“Le 2 juin, il y avait quelque chose de rafraîchissant”
Hillal Mostefaoui, 31 ans, commercial
“J’ai grandi dans une cité des Ulis, dans le 91. Lorsque j’avais 5 ans, j’ai vu des policiers pousser mon père dans un fossé, puis l’embarquer au commissariat parce qu’ils pensaient qu’il avait volé la mallette qu’il portait. J’ai toujours été sage, je n’ai jamais fait trop de bêtises, mais ça ne m’a pas empêché d’avoir affaire à la police. Je dois compter une grosse vingtaine de contrôles, surtout quand je me balade à Paris, alors que la plupart de mes amis blancs n’en ont jamais subi. Mettre les mains en l’air, écarter les jambes, dans une position de coupable, on ne le vit jamais bien... L’un de mes amis d’enfance a fini dans le coffre d’une voiture de police, ils lui ont fait faire un tour de pâté de maisons, comme ça. Aujourd’hui, la police donne l’impression qu’on lui dit de tout dégommer sur son passage, dans une sorte d’endoctrinement aveugle. C’est un problème de système.
Lorsque j’ai appris qu’un rassemblement était organisé devant le tribunal de grande instance de Paris, je n’ai pas hésité une seconde. Mon père, professeur de physique, est inscrit au Parti communiste des ouvriers de France depuis des années. J’ai vécu ma première manifestation à 4 ans et j’ai une conscience de ce que sont les mouvements sociaux. Le 2 juin, il y avait quelque chose de rafraîchissant, énormément de jeunes venus de banlieue. C’était peut-être leur première manifestation. À un moment, un type est monté au sommet d’un feu de signalisation pour regarder la foule et a demandé qu’on lui passe une pancarte pour la brandir le plus haut possible. Comme s’il avait pris conscience de la force du moment. Sur la pancarte, il y avait deux mains, une noire et une blanche, entrelacées.

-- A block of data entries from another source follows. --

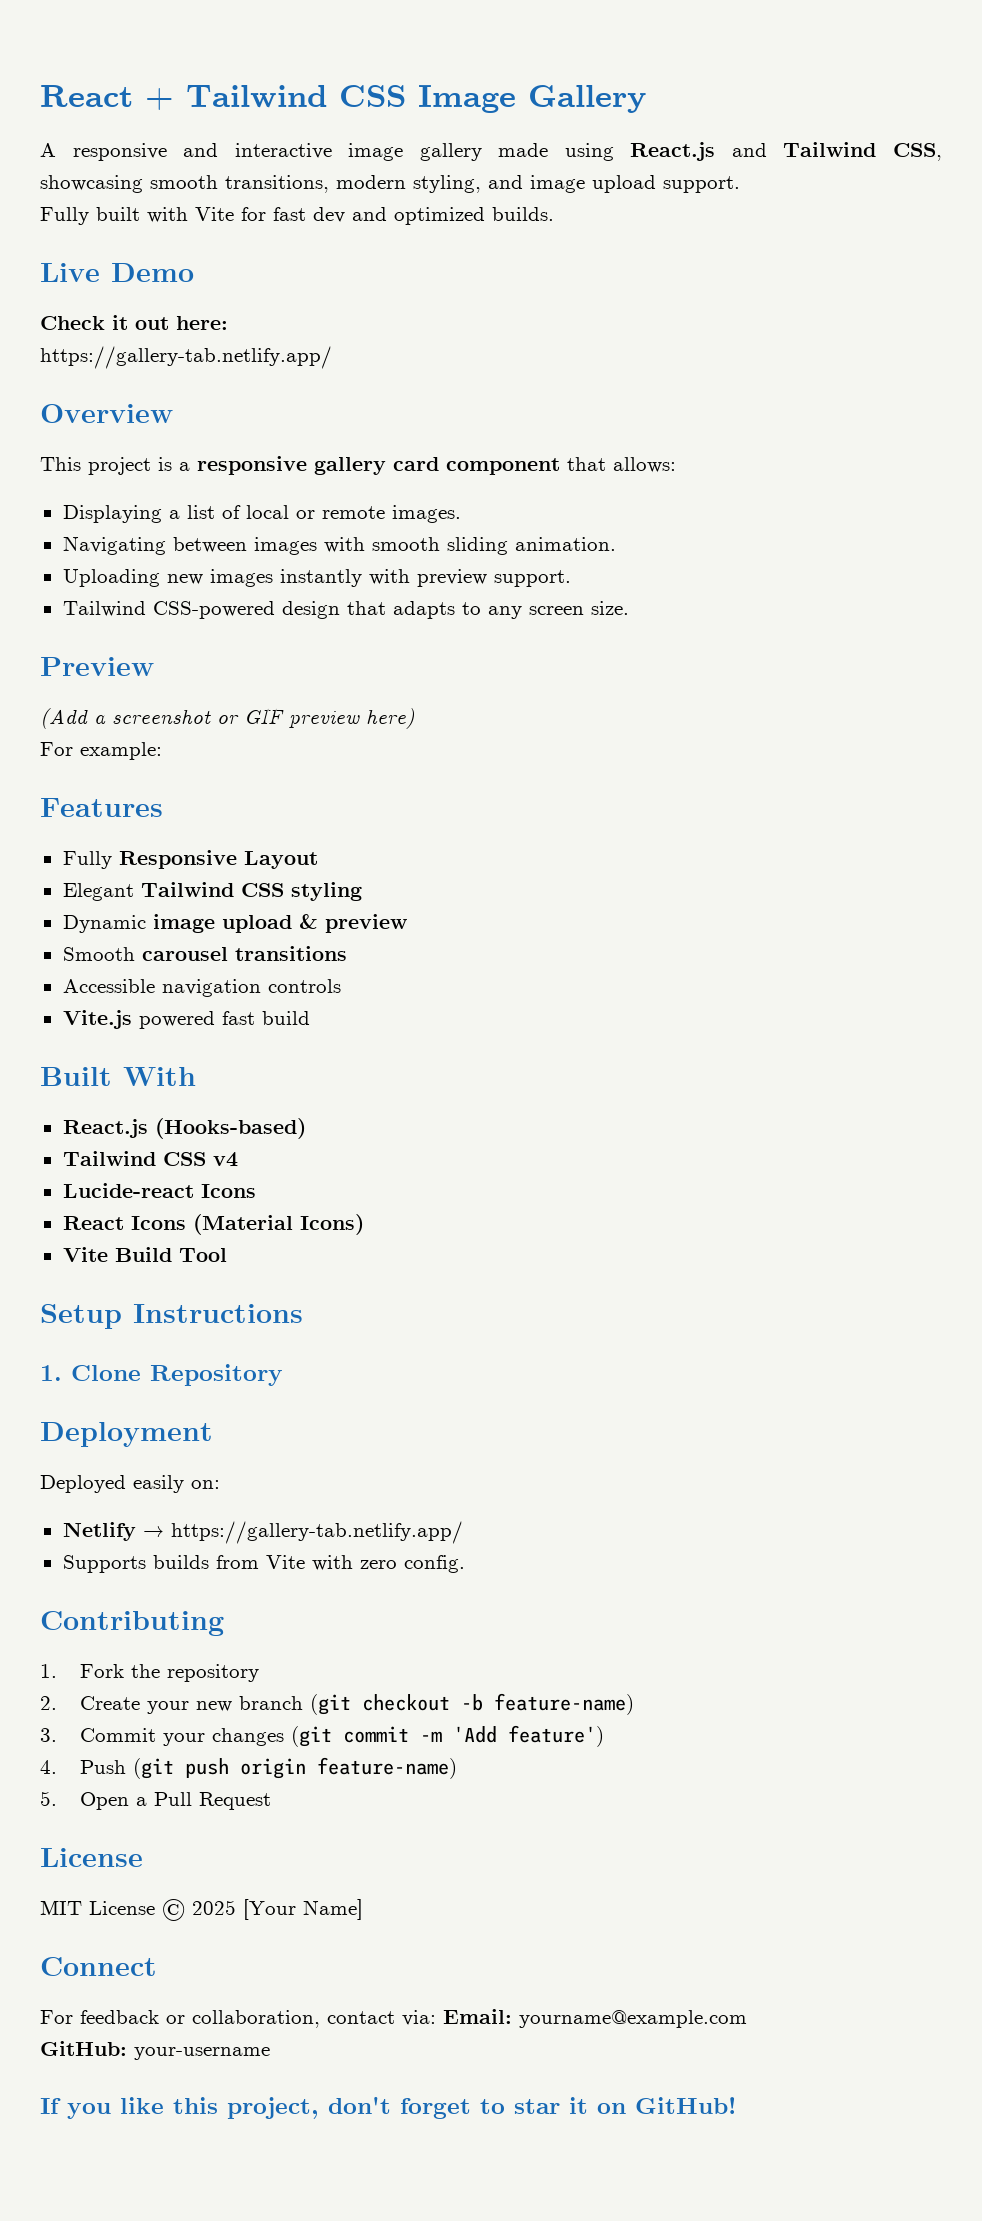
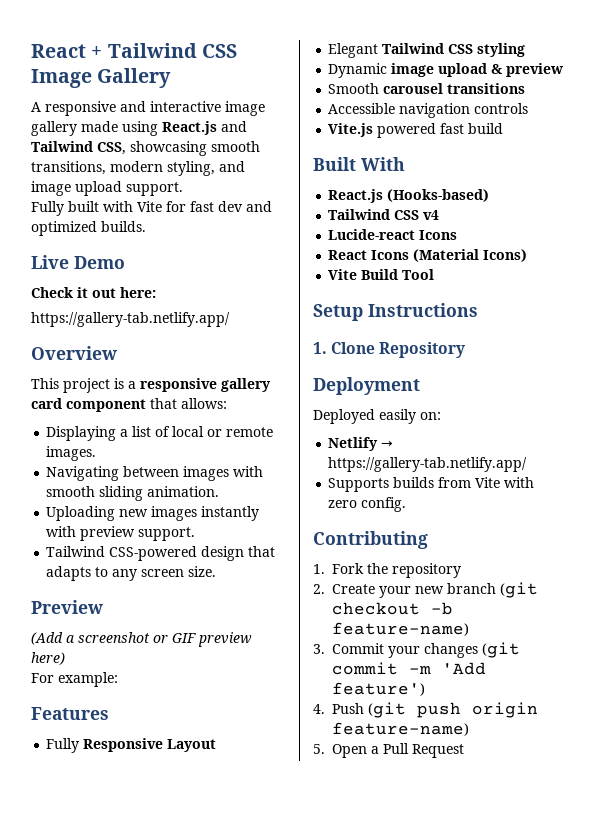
  5. Open a Pull Request
- License
- MIT License © 2025 [Your Name]
- Connect
- For feedback or collaboration, contact via: Email: yourname@example.com
- GitHub: your-username
- If you like this project, don't forget to star it on GitHub!

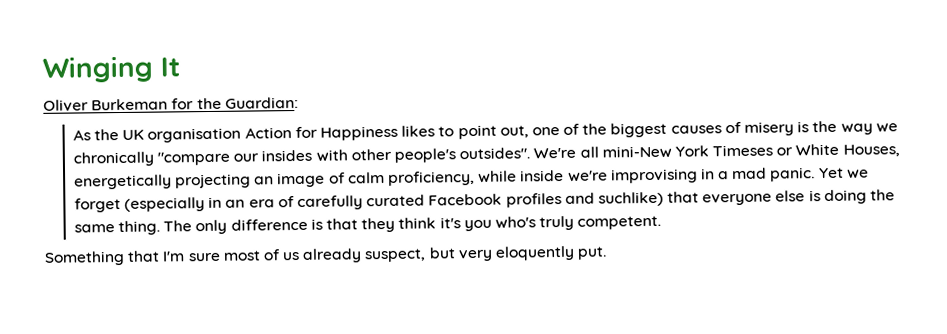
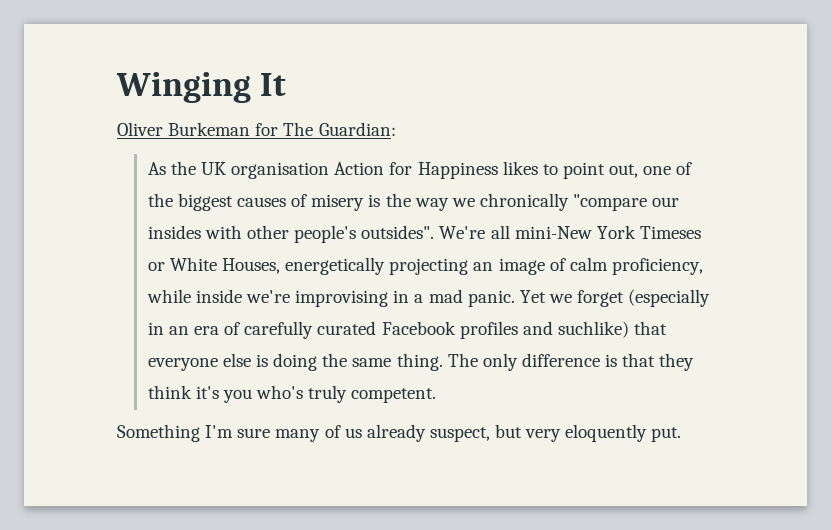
- Oliver Burkeman for the Guardian:
+ Oliver Burkeman for The Guardian:
- Something that I'm sure most of us already suspect, but very eloquently put.
+ Something I'm sure many of us already suspect, but very eloquently put.

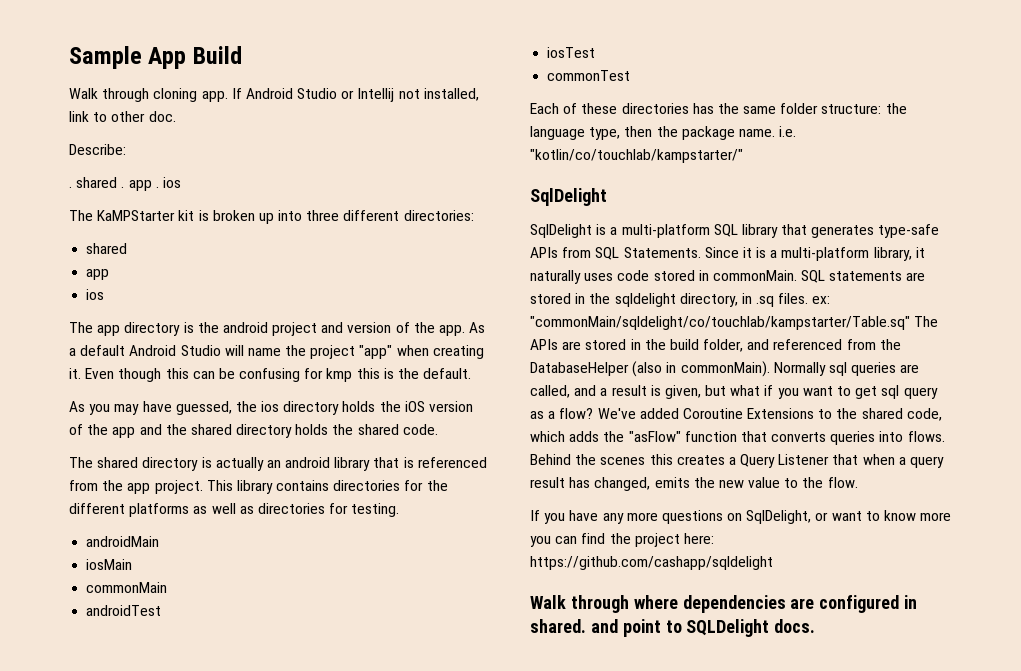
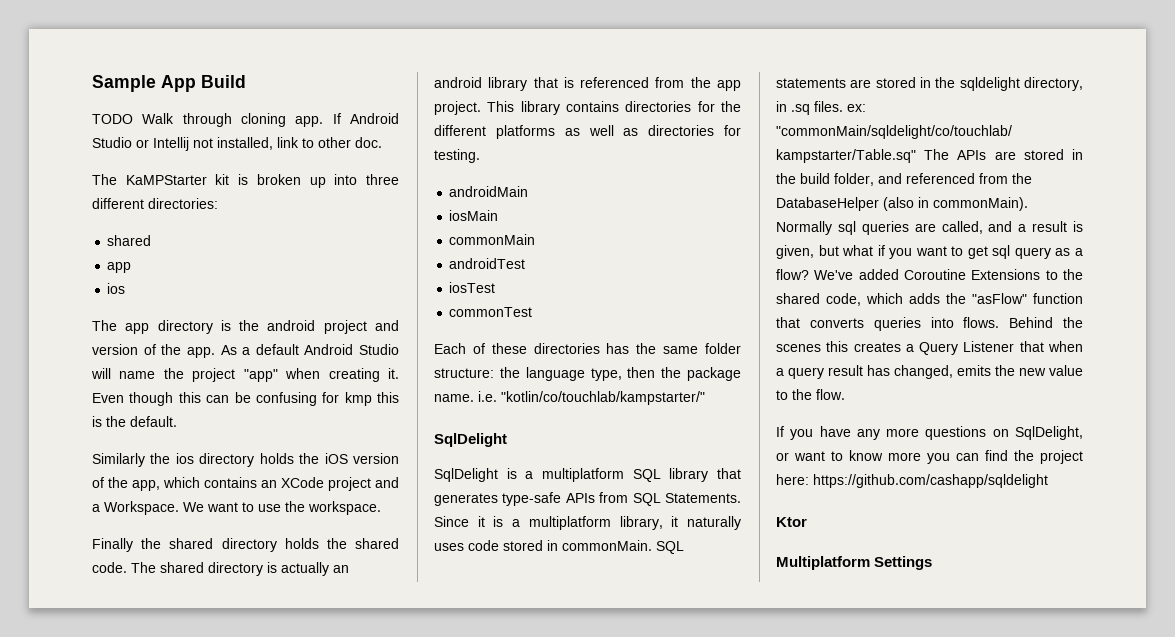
- Walk through cloning app.
+ TODO Walk through cloning app.
- Describe:
- . shared . app . ios
- As you may have guessed, the ios directory holds the iOS version of the app and the shared directory holds the shared code.
- The shared directory is actually an android library that is referenced from the app project.
+ Similarly the ios directory holds the iOS version of the app, which contains an XCode project and a Workspace. We want to use the workspace.
+ Finally the shared directory holds the shared code. The shared directory is actually an android library that is referenced from the app project.
- SqlDelight is a multi-platform SQL library that generates type-safe APIs from SQL Statements.
+ SqlDelight is a multiplatform SQL library that generates type-safe APIs from SQL Statements.
- Since it is a multi-platform library, it naturally uses code stored in commonMain.
+ Since it is a multiplatform library, it naturally uses code stored in commonMain.
- Walk through where dependencies are configured in shared. and point to SQLDelight docs.
+ Ktor
+ Multiplatform Settings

Le mouvement qui se propage, comme les Gilets jaunes au début, est intéressant. Les gens ont décidé que leurs voix pouvaient compter, tout comme leur présence physique. Ils investissent le débat public. Ils ne veulent plus qu’on les représente, qu’on leur dise que la politique n’est pas pour eux. Cela laisse présager de belles choses, les actions menées aujourd’hui auront un effet pour les générations futures. Quand Rosa Parks s’est assise à l’avant de ce fameux bus, peut-être s’est-elle dit que ça n’aurait aucune conséquence sur le moment mais qu’un jour, on s’en souviendrait.”